■ **The problem**
A faithful copy of all the data is the goal; omit the pictures.

Revision tracking records
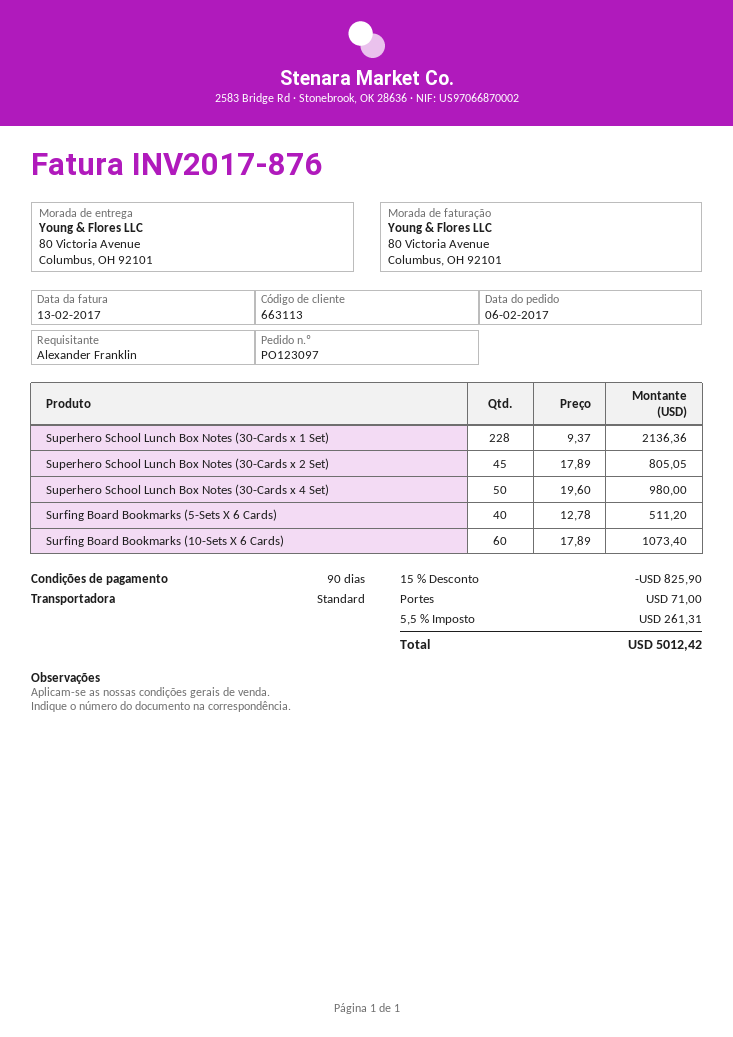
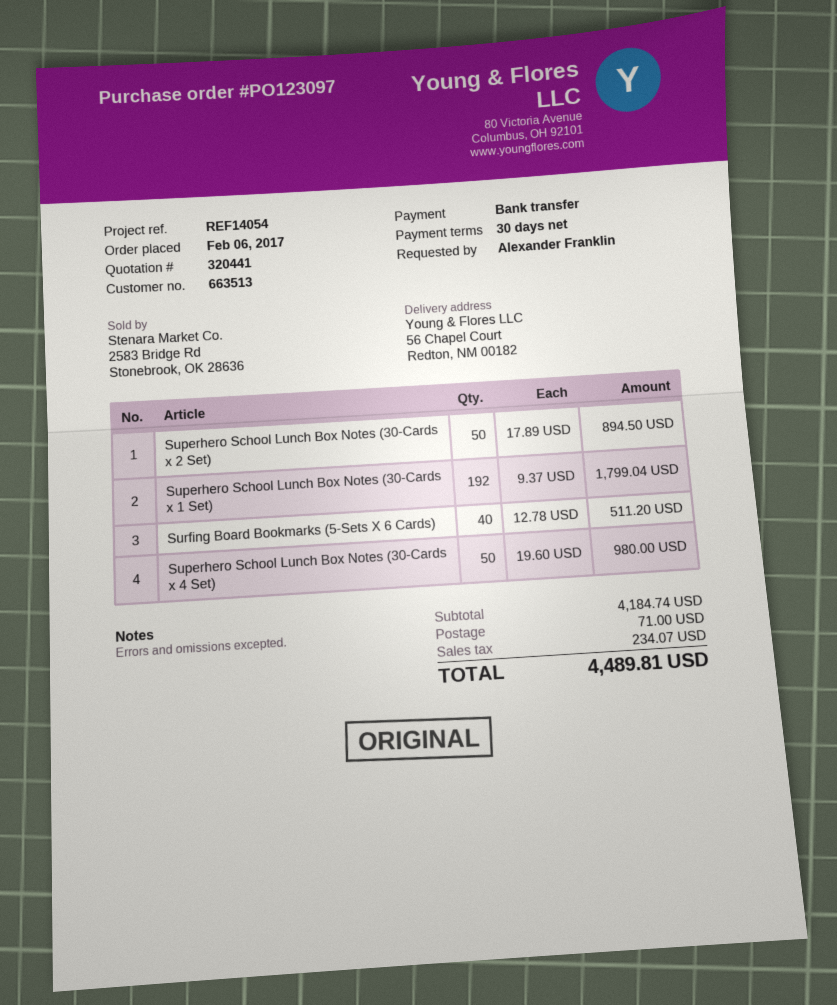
payment terms: 90 days -> 30 days
customer number: 663113 -> 663513
ship to: 80 Victoria Avenue, Columbus, OH 92101 -> 56 Chapel Court, Redton, NM 00182
Superhero School Lunch Box Notes (30-Cards x 1 Set): 228 x 9.37 = 2136.36 -> 192 x 9.37 = 1799.04
Superhero School Lunch Box Notes (30-Cards x 2 Set): 45 x 17.89 = 805.05 -> 50 x 17.89 = 894.50
Surfing Board Bookmarks (10-Sets X 6 Cards): 60 x 17.89 = 1073.40 -> none
discount: 15% = 825.90 -> none
tax: 261.31 -> 234.07
total: 5012.42 -> 4489.81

■ **Task result**
payment terms: 90 days -> 30 days
customer number: 663113 -> 663513
ship to: 80 Victoria Avenue, Columbus, OH 92101 -> 56 Chapel Court, Redton, NM 00182
Superhero School Lunch Box Notes (30-Cards x 1 Set): 228 x 9.37 = 2136.36 -> 192 x 9.37 = 1799.04
Superhero School Lunch Box Notes (30-Cards x 2 Set): 45 x 17.89 = 805.05 -> 50 x 17.89 = 894.50
Surfing Board Bookmarks (10-Sets X 6 Cards): 60 x 17.89 = 1073.40 -> none
discount: 15% = 825.90 -> none
tax: 261.31 -> 234.07
total: 5012.42 -> 4489.81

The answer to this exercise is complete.